-- YOUR GOAL --
Repeat the stretch of entries below from the line with "discount: none -> 697.64" through the line with "total: 7739.97 -> 6597.90". Include both ends and add nothing.

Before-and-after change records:
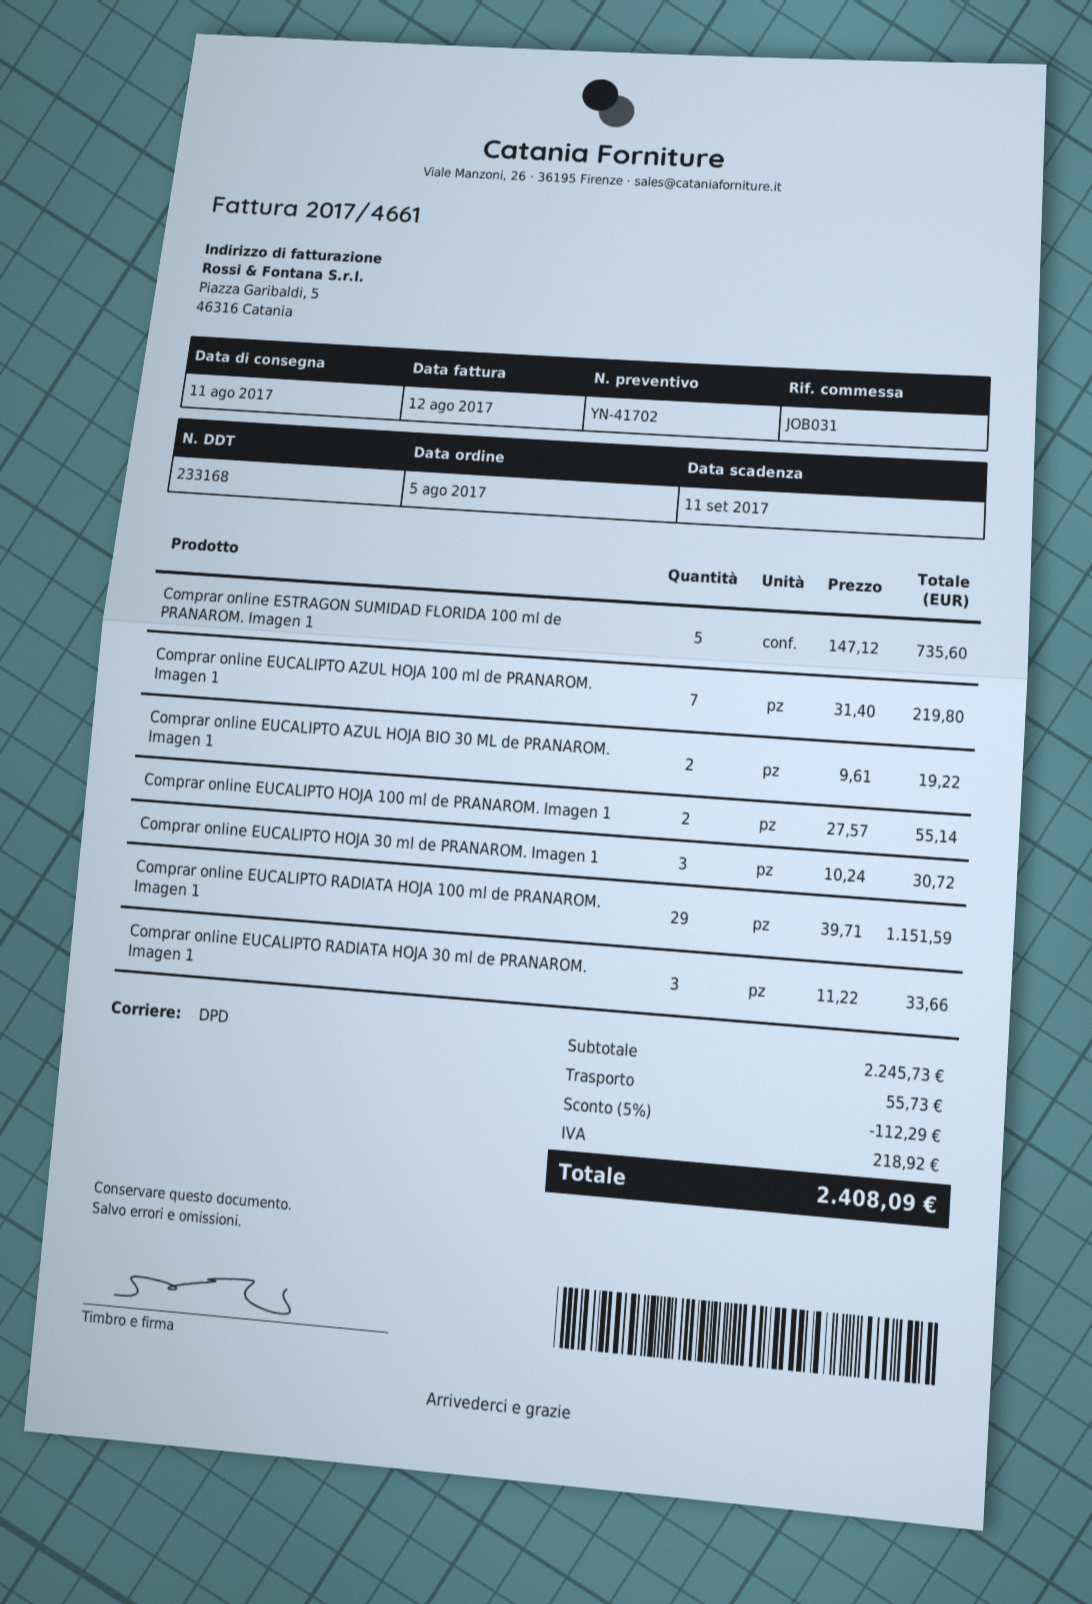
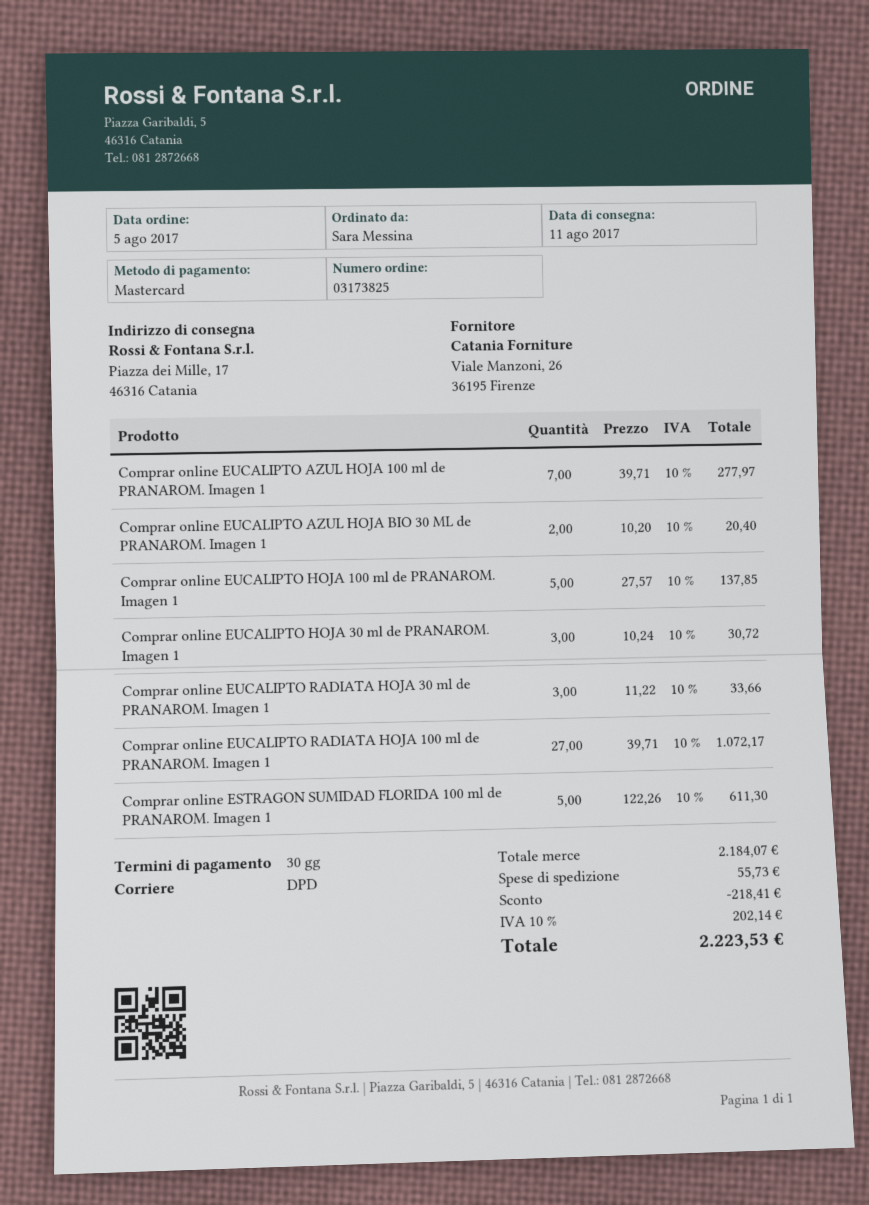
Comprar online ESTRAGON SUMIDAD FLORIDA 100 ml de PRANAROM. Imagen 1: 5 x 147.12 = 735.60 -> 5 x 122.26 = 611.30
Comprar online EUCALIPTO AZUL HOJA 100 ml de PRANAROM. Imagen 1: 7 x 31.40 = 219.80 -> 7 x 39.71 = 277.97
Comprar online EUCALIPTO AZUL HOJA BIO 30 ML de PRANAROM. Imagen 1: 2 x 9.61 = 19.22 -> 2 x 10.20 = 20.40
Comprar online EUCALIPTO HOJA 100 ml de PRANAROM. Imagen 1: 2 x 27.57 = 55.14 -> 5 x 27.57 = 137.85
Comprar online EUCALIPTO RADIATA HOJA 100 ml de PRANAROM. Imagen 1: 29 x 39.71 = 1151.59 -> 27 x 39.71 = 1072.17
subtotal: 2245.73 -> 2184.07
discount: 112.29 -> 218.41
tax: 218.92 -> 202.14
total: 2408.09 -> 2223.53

==

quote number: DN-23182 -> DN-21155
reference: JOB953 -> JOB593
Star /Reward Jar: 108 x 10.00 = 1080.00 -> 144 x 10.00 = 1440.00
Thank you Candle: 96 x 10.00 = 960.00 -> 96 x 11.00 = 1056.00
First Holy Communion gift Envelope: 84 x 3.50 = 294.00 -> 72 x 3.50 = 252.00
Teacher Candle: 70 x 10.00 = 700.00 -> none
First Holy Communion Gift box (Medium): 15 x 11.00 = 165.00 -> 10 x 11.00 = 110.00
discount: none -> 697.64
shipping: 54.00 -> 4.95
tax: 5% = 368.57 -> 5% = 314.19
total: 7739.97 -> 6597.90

-- RESULT OF THIS EXERCISE --
discount: none -> 697.64
shipping: 54.00 -> 4.95
tax: 5% = 368.57 -> 5% = 314.19
total: 7739.97 -> 6597.90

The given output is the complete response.